GIVEN RECORDS:
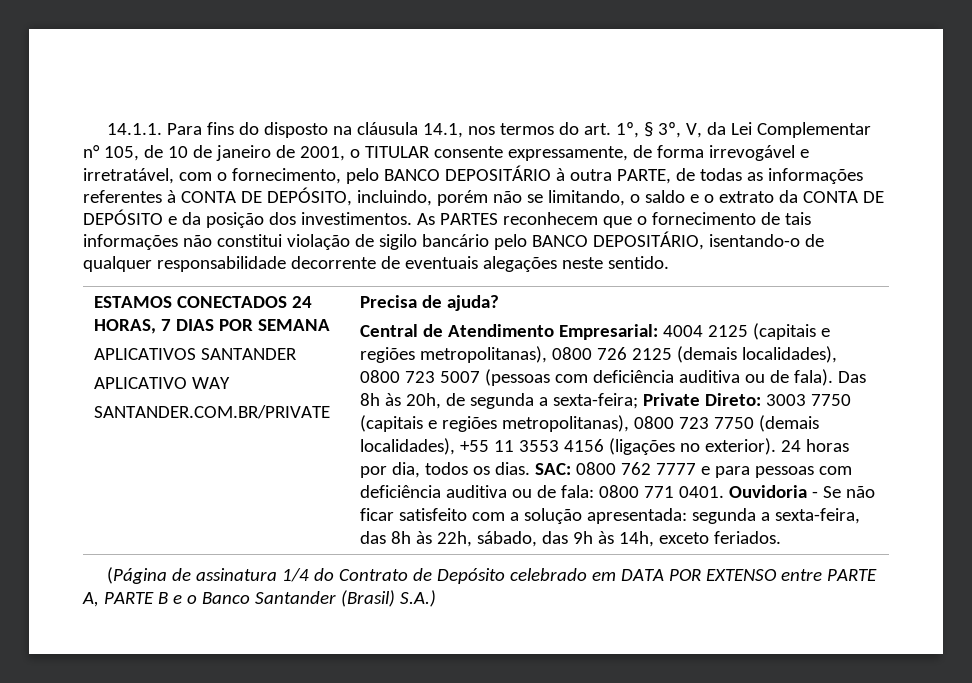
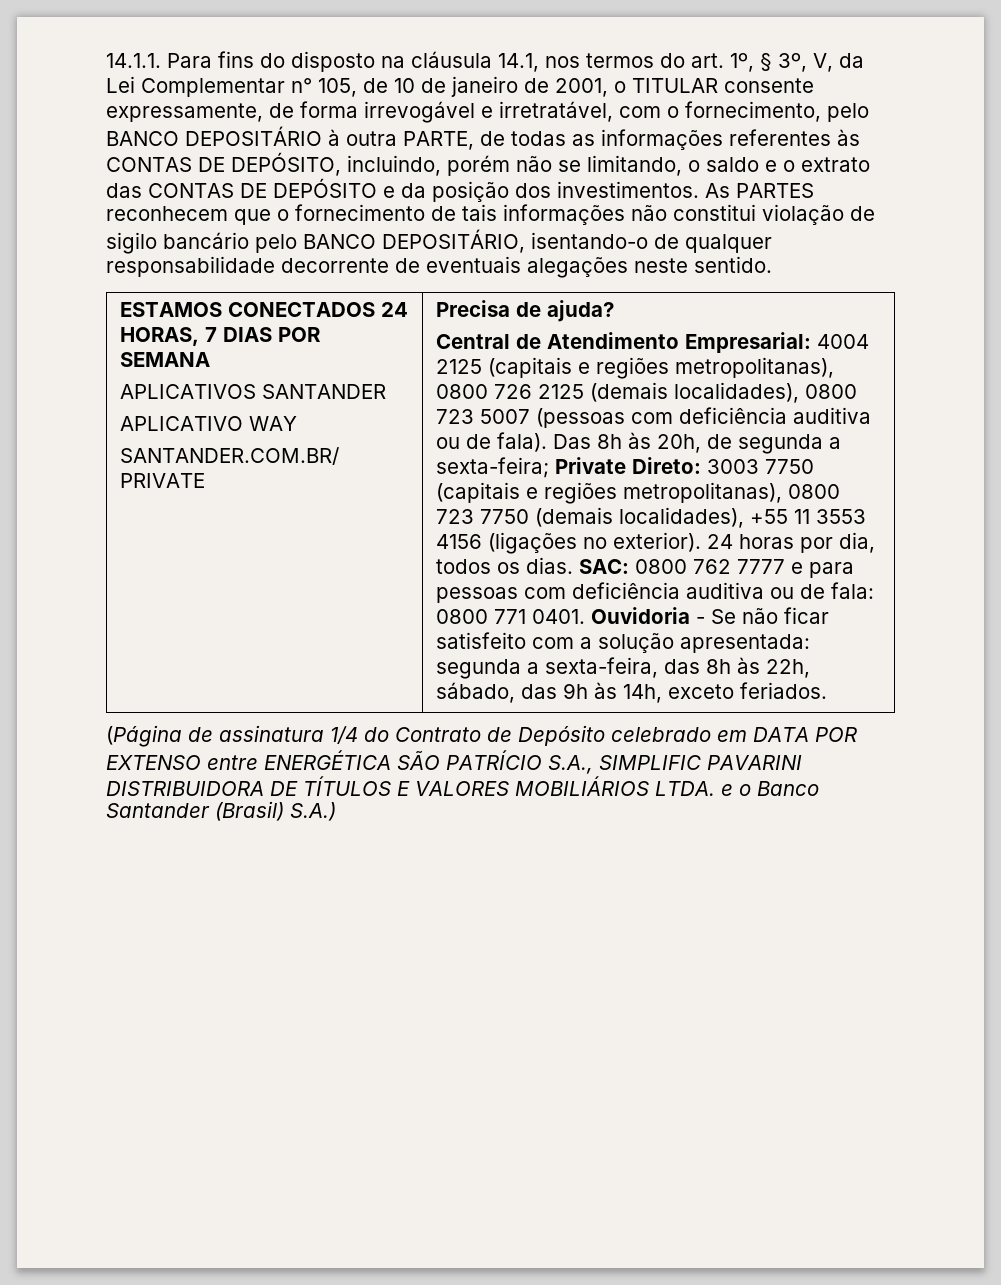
- 14.1.1. Para fins do disposto na cláusula 14.1, nos termos do art. 1º, § 3º, V, da Lei Complementar n° 105, de 10 de janeiro de 2001, o TITULAR consente expressamente, de forma irrevogável e irretratável, com o fornecimento, pelo BANCO DEPOSITÁRIO à outra PARTE, de todas as informações referentes à CONTA DE DEPÓSITO, incluindo, porém não se limitando, o saldo e o extrato da CONTA DE DEPÓSITO e da posição dos investimentos.
+ 14.1.1. Para fins do disposto na cláusula 14.1, nos termos do art. 1º, § 3º, V, da Lei Complementar n° 105, de 10 de janeiro de 2001, o TITULAR consente expressamente, de forma irrevogável e irretratável, com o fornecimento, pelo BANCO DEPOSITÁRIO à outra PARTE, de todas as informações referentes às CONTAS DE DEPÓSITO, incluindo, porém não se limitando, o saldo e o extrato das CONTAS DE DEPÓSITO e da posição dos investimentos.
- (Página de assinatura 1/4 do Contrato de Depósito celebrado em DATA POR EXTENSO entre PARTE A, PARTE B e o Banco Santander (Brasil) S.A.)
+ (Página de assinatura 1/4 do Contrato de Depósito celebrado em DATA POR EXTENSO entre ENERGÉTICA SÃO PATRÍCIO S.A., SIMPLIFIC PAVARINI DISTRIBUIDORA DE TÍTULOS E VALORES MOBILIÁRIOS LTDA. e o Banco Santander (Brasil) S.A.)

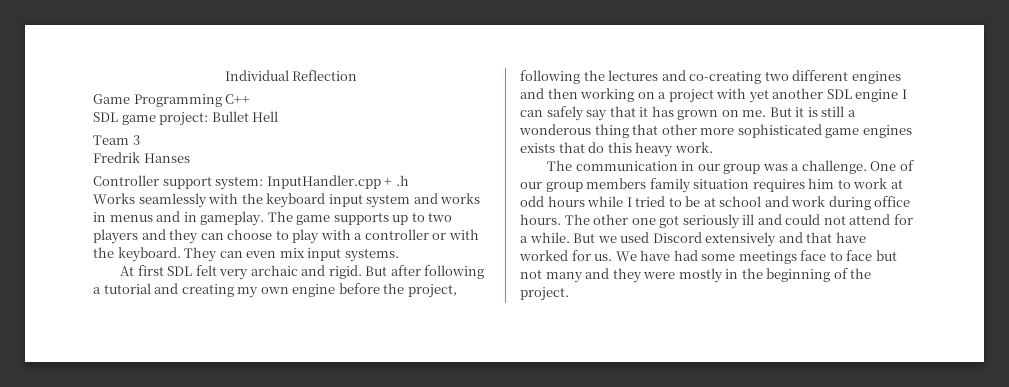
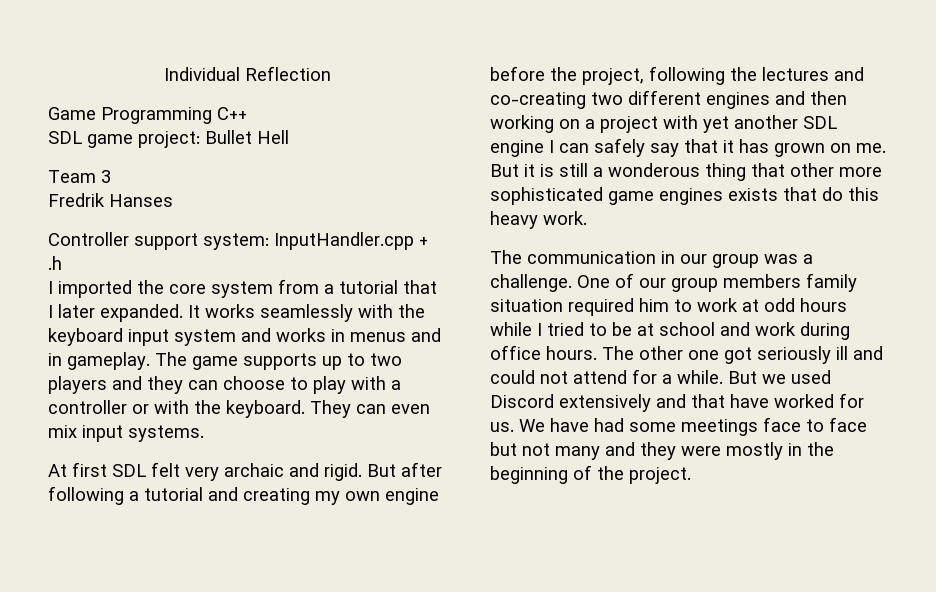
- Works seamlessly with the keyboard input system and works in menus and in gameplay.
+ I imported the core system from a tutorial that I later expanded. It works seamlessly with the keyboard input system and works in menus and in gameplay.
- One of our group members family situation requires him to work at odd hours while I tried to be at school and work during office hours.
+ One of our group members family situation required him to work at odd hours while I tried to be at school and work during office hours.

REQUIRED WORK: Please repeat every record exactly, leaving the pictures out.

EXERCISE RESPONSE:
- 14.1.1. Para fins do disposto na cláusula 14.1, nos termos do art. 1º, § 3º, V, da Lei Complementar n° 105, de 10 de janeiro de 2001, o TITULAR consente expressamente, de forma irrevogável e irretratável, com o fornecimento, pelo BANCO DEPOSITÁRIO à outra PARTE, de todas as informações referentes à CONTA DE DEPÓSITO, incluindo, porém não se limitando, o saldo e o extrato da CONTA DE DEPÓSITO e da posição dos investimentos.
+ 14.1.1. Para fins do disposto na cláusula 14.1, nos termos do art. 1º, § 3º, V, da Lei Complementar n° 105, de 10 de janeiro de 2001, o TITULAR consente expressamente, de forma irrevogável e irretratável, com o fornecimento, pelo BANCO DEPOSITÁRIO à outra PARTE, de todas as informações referentes às CONTAS DE DEPÓSITO, incluindo, porém não se limitando, o saldo e o extrato das CONTAS DE DEPÓSITO e da posição dos investimentos.
- (Página de assinatura 1/4 do Contrato de Depósito celebrado em DATA POR EXTENSO entre PARTE A, PARTE B e o Banco Santander (Brasil) S.A.)
+ (Página de assinatura 1/4 do Contrato de Depósito celebrado em DATA POR EXTENSO entre ENERGÉTICA SÃO PATRÍCIO S.A., SIMPLIFIC PAVARINI DISTRIBUIDORA DE TÍTULOS E VALORES MOBILIÁRIOS LTDA. e o Banco Santander (Brasil) S.A.)

- Works seamlessly with the keyboard input system and works in menus and in gameplay.
+ I imported the core system from a tutorial that I later expanded. It works seamlessly with the keyboard input system and works in menus and in gameplay.
- One of our group members family situation requires him to work at odd hours while I tried to be at school and work during office hours.
+ One of our group members family situation required him to work at odd hours while I tried to be at school and work during office hours.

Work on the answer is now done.